Task statement
Line by line, repeat the data below exactly, beginning at the first line and ending at the line with "(911, 262) none -> [48,578,57,586] // #". Omit pictures.

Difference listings
--------

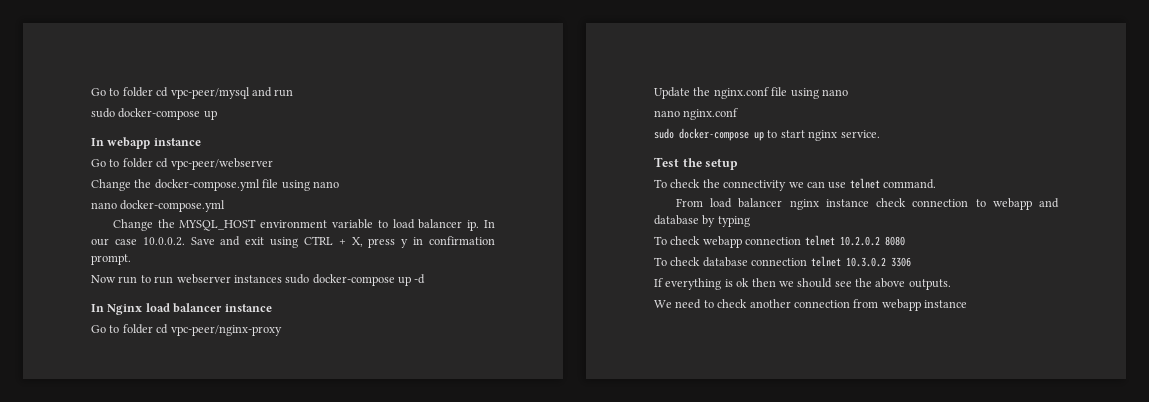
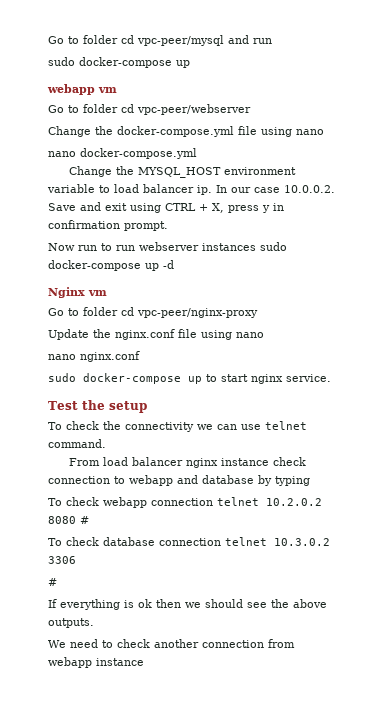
[91,137,201,149] In webapp instance -> [47,84,117,95] webapp vm
[91,303,272,315] In Nginx load balancer instance -> [48,287,107,298] Nginx vm
(905, 241) none -> [80,516,89,524] #
(911, 262) none -> [48,578,57,586] // #

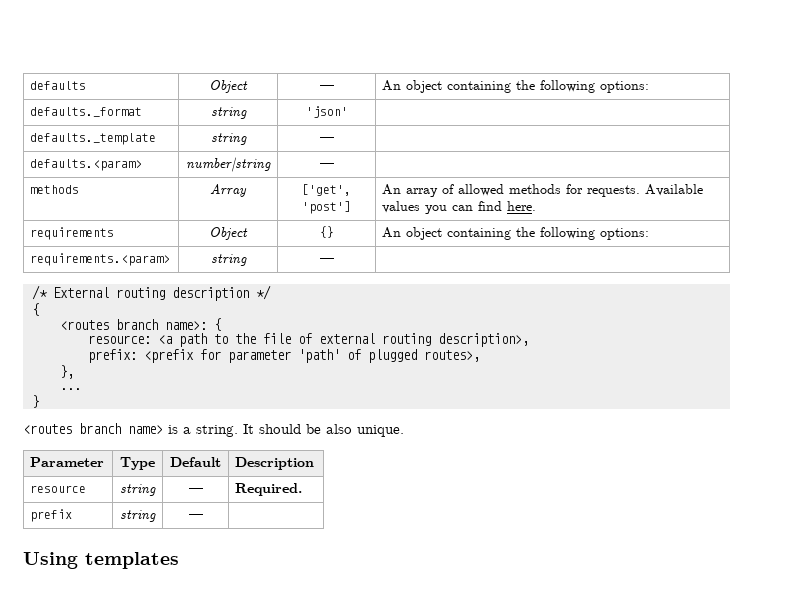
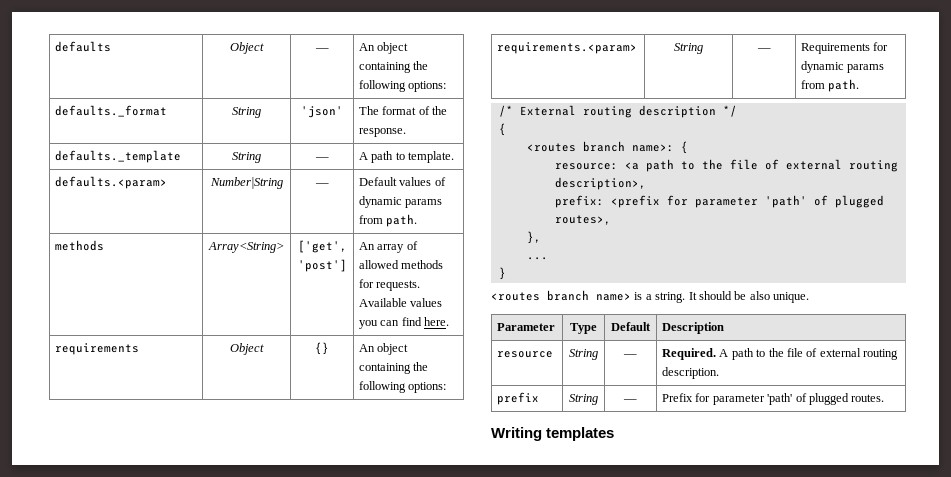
[210,107,247,119] string -> [232,107,261,118] String
(348, 112) none -> [359,106,448,115] [359,128,407,137] The format of the response.
[210,133,247,145] [319,137,334,142] string | — | -> [232,152,261,163] [314,157,329,160] [359,151,455,163] String | — | A path to template.
[186,157,271,172] [319,163,334,168] number|string | — | -> [209,177,283,189] [314,183,329,186] [359,177,446,186] [359,196,443,208] [359,214,418,227] Number|String | — | Default values of dynamic params from path.
[210,184,247,197] Array -> [208,242,284,253] Array<String>
[210,254,247,266] [319,258,334,263] string | — | -> [674,43,703,54] [756,48,771,51] [801,42,889,54] [801,61,885,73] [801,79,860,92] String | — | Requirements for dynamic params from path.
[119,484,156,496] string -> [569,349,598,360] String
(303, 489) none -> [719,348,899,360] [662,367,720,379] A path to the file of external routing description.
[119,510,156,522] [188,514,203,519] [23,552,78,569] string | — | // Using -> [569,394,598,405] [623,399,637,402] [662,393,885,405] [491,427,542,441] String | — | Prefix for parameter 'path' of plugged routes. // Writing

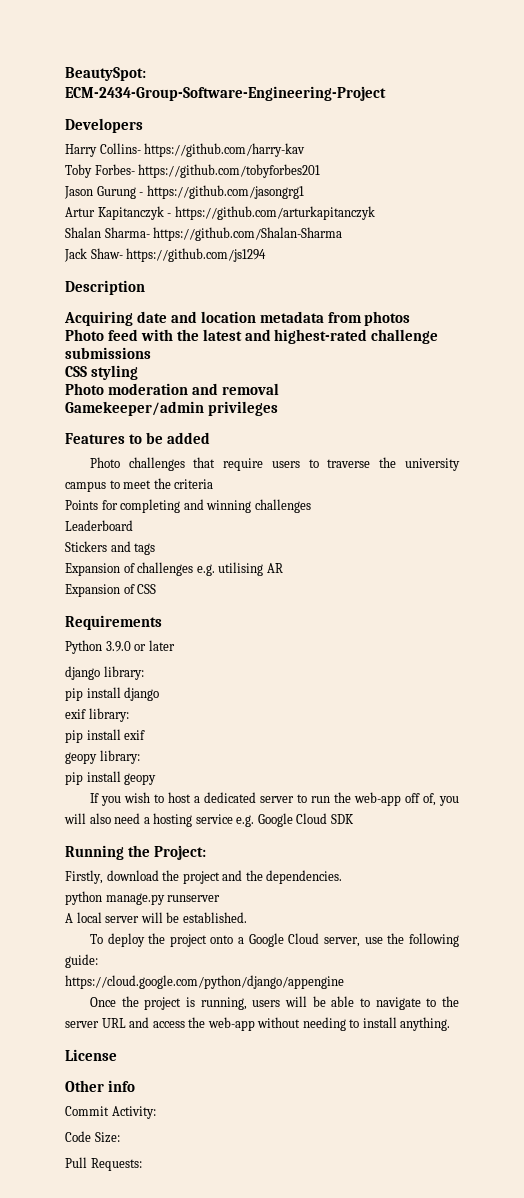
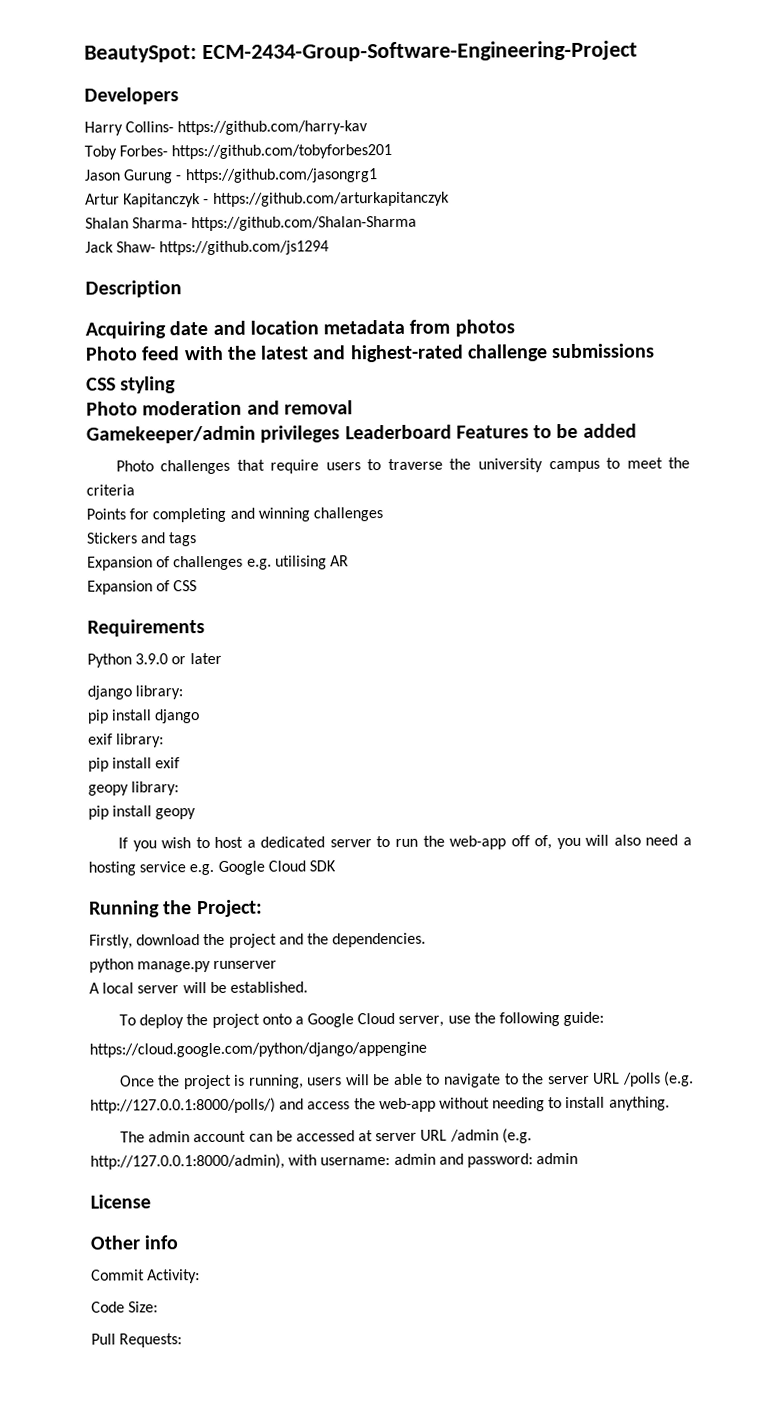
(278, 408) // -> [344,424,452,440] Leaderboard
[65,520,133,531] // Leaderboard -> (383, 514) none
(126, 1023) none -> [622,1071,694,1087] [90,1097,276,1114] /polls (e.g. http://127.0.0.1:8000/polls/)
(451, 1024) none -> [119,1128,532,1144] [90,1152,579,1170] // The admin account can be accessed at server URL /admin (e.g. http://127.0.0.1:8000/admin), with username: admin and password: admin

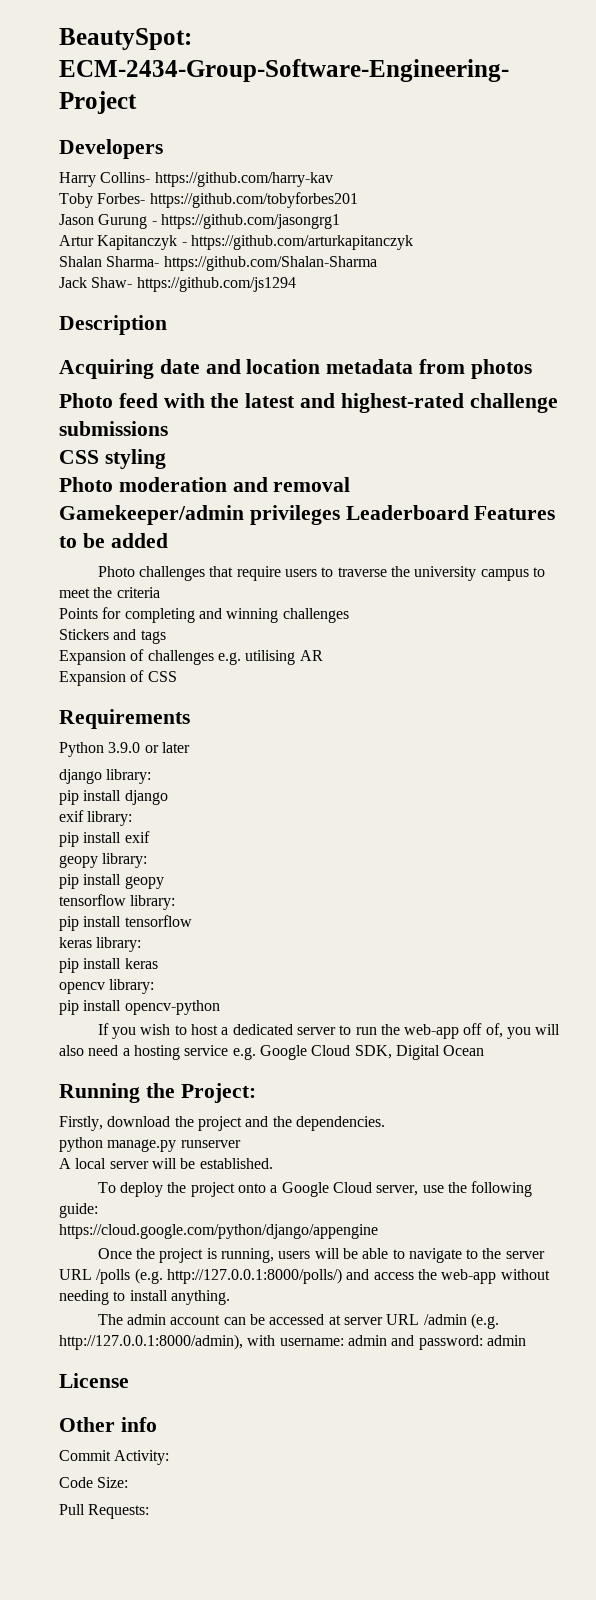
(197, 814) none -> [59,894,176,910] [59,915,192,931] [59,937,142,952] [59,958,158,973] [59,979,155,994] [59,1000,220,1015] // tensorflow library: // pip install tensorflow // keras library: // pip install keras // opencv library: // pip install opencv-python
[308,860,336,872] SDK -> [354,1045,485,1060] SDK, Digital Ocean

--------

Output below
[91,137,201,149] In webapp instance -> [47,84,117,95] webapp vm
[91,303,272,315] In Nginx load balancer instance -> [48,287,107,298] Nginx vm
(905, 241) none -> [80,516,89,524] #
(911, 262) none -> [48,578,57,586] // #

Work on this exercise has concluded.